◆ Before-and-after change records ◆
•••

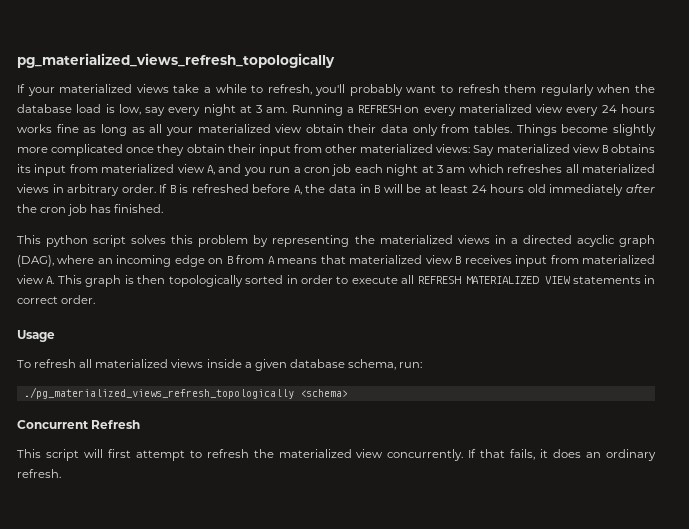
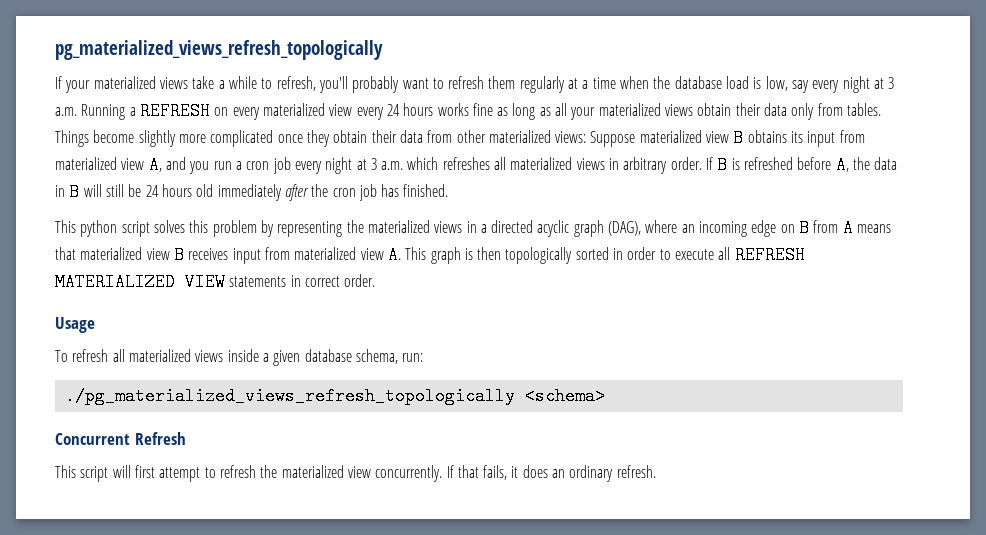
- If your materialized views take a while to refresh, you'll probably want to refresh them regularly when the database load is low, say every night at 3 am. Running a REFRESH on every materialized view every 24 hours works fine as long as all your materialized view obtain their data only from tables.
+ If your materialized views take a while to refresh, you'll probably want to refresh them regularly at a time when the database load is low, say every night at 3 a.m. Running a REFRESH on every materialized view every 24 hours works fine as long as all your materialized views obtain their data only from tables.
- Things become slightly more complicated once they obtain their input from other materialized views: Say materialized view B obtains its input from materialized view A, and you run a cron job each night at 3 am which refreshes all materialized views in arbitrary order.
+ Things become slightly more complicated once they obtain their data from other materialized views: Suppose materialized view B obtains its input from materialized view A, and you run a cron job every night at 3 a.m. which refreshes all materialized views in arbitrary order.
- If B is refreshed before A, the data in B will be at least 24 hours old immediately after the cron job has finished.
+ If B is refreshed before A, the data in B will still be 24 hours old immediately after the cron job has finished.

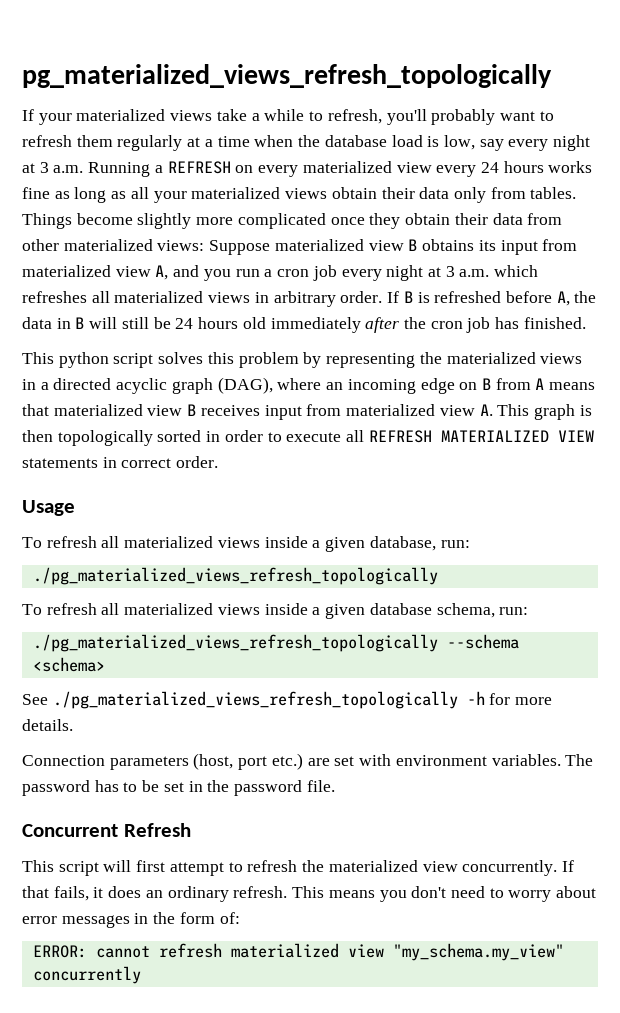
+ To refresh all materialized views inside a given database, run:
+ ./pg_materialized_views_refresh_topologically
- ./pg_materialized_views_refresh_topologically <schema>
+ ./pg_materialized_views_refresh_topologically --schema <schema>
+ See ./pg_materialized_views_refresh_topologically -h for more details.
+ Connection parameters (host, port etc.) are set with environment variables. The password has to be set in the password file.
+ This means you don't need to worry about error messages in the form of:
+ ERROR: cannot refresh materialized view "my_schema.my_view" concurrently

•••

◆ Your instructions ◆
Only exact copies of the lines from the one containing "for more details." to the end of the records belong in the answer.

◆ Solution ◆
+ See ./pg_materialized_views_refresh_topologically -h for more details.
+ Connection parameters (host, port etc.) are set with environment variables. The password has to be set in the password file.
+ This means you don't need to worry about error messages in the form of:
+ ERROR: cannot refresh materialized view "my_schema.my_view" concurrently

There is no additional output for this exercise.